» Prompt:
Please retype the records below exactly as they appear, leaving out every picture.

[Stored data entries]
——————————

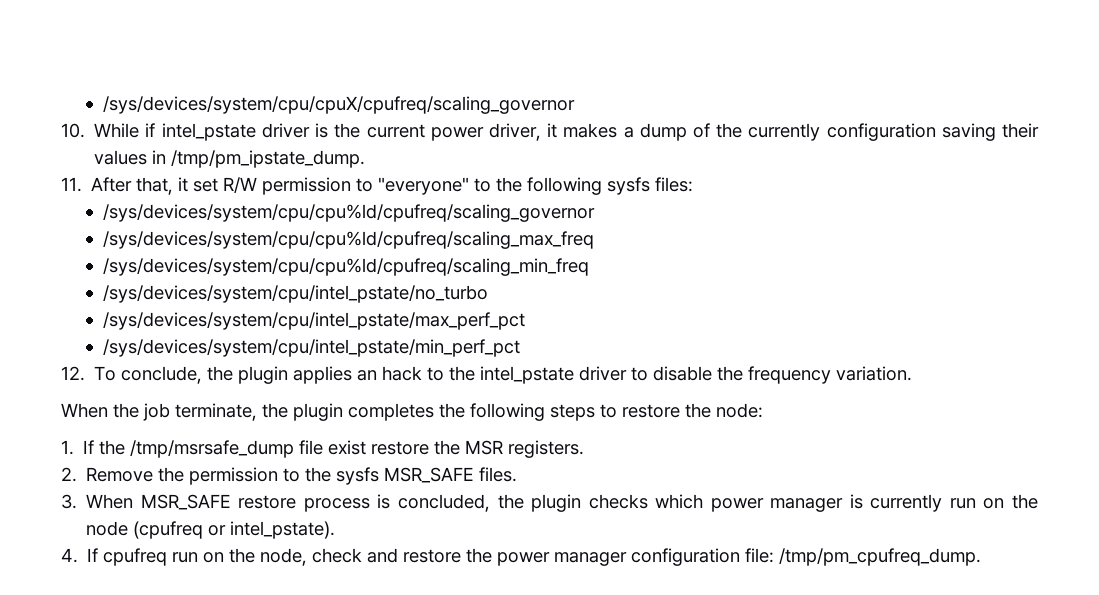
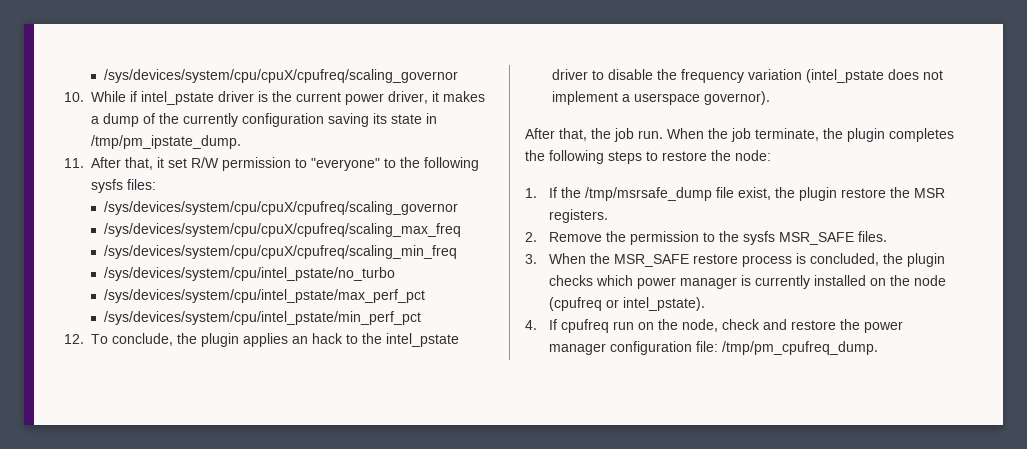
- 10. While if intel_pstate driver is the current power driver, it makes a dump of the currently configuration saving their values in /tmp/pm_ipstate_dump.
+ 10. While if intel_pstate driver is the current power driver, it makes a dump of the currently configuration saving its state in /tmp/pm_ipstate_dump.
  11. After that, it set R/W permission to "everyone" to the following sysfs files:
- /sys/devices/system/cpu/cpu%ld/cpufreq/scaling_governor
- /sys/devices/system/cpu/cpu%ld/cpufreq/scaling_max_freq
- /sys/devices/system/cpu/cpu%ld/cpufreq/scaling_min_freq
+ /sys/devices/system/cpu/cpuX/cpufreq/scaling_governor
+ /sys/devices/system/cpu/cpuX/cpufreq/scaling_max_freq
+ /sys/devices/system/cpu/cpuX/cpufreq/scaling_min_freq
- 12. To conclude, the plugin applies an hack to the intel_pstate driver to disable the frequency variation.
- When the job terminate, the plugin completes the following steps to restore the node:
+ 12. To conclude, the plugin applies an hack to the intel_pstate driver to disable the frequency variation (intel_pstate does not implement a userspace governor).
+ After that, the job run. When the job terminate, the plugin completes the following steps to restore the node:
- 1. If the /tmp/msrsafe_dump file exist restore the MSR registers.
+ 1. If the /tmp/msrsafe_dump file exist, the plugin restore the MSR registers.
- 3. When MSR_SAFE restore process is concluded, the plugin checks which power manager is currently run on the node (cpufreq or intel_pstate).
+ 3. When the MSR_SAFE restore process is concluded, the plugin checks which power manager is currently installed on the node (cpufreq or intel_pstate).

——————————

» Reply to the exercise:
- 10. While if intel_pstate driver is the current power driver, it makes a dump of the currently configuration saving their values in /tmp/pm_ipstate_dump.
+ 10. While if intel_pstate driver is the current power driver, it makes a dump of the currently configuration saving its state in /tmp/pm_ipstate_dump.
  11. After that, it set R/W permission to "everyone" to the following sysfs files:
- /sys/devices/system/cpu/cpu%ld/cpufreq/scaling_governor
- /sys/devices/system/cpu/cpu%ld/cpufreq/scaling_max_freq
- /sys/devices/system/cpu/cpu%ld/cpufreq/scaling_min_freq
+ /sys/devices/system/cpu/cpuX/cpufreq/scaling_governor
+ /sys/devices/system/cpu/cpuX/cpufreq/scaling_max_freq
+ /sys/devices/system/cpu/cpuX/cpufreq/scaling_min_freq
- 12. To conclude, the plugin applies an hack to the intel_pstate driver to disable the frequency variation.
- When the job terminate, the plugin completes the following steps to restore the node:
+ 12. To conclude, the plugin applies an hack to the intel_pstate driver to disable the frequency variation (intel_pstate does not implement a userspace governor).
+ After that, the job run. When the job terminate, the plugin completes the following steps to restore the node:
- 1. If the /tmp/msrsafe_dump file exist restore the MSR registers.
+ 1. If the /tmp/msrsafe_dump file exist, the plugin restore the MSR registers.
- 3. When MSR_SAFE restore process is concluded, the plugin checks which power manager is currently run on the node (cpufreq or intel_pstate).
+ 3. When the MSR_SAFE restore process is concluded, the plugin checks which power manager is currently installed on the node (cpufreq or intel_pstate).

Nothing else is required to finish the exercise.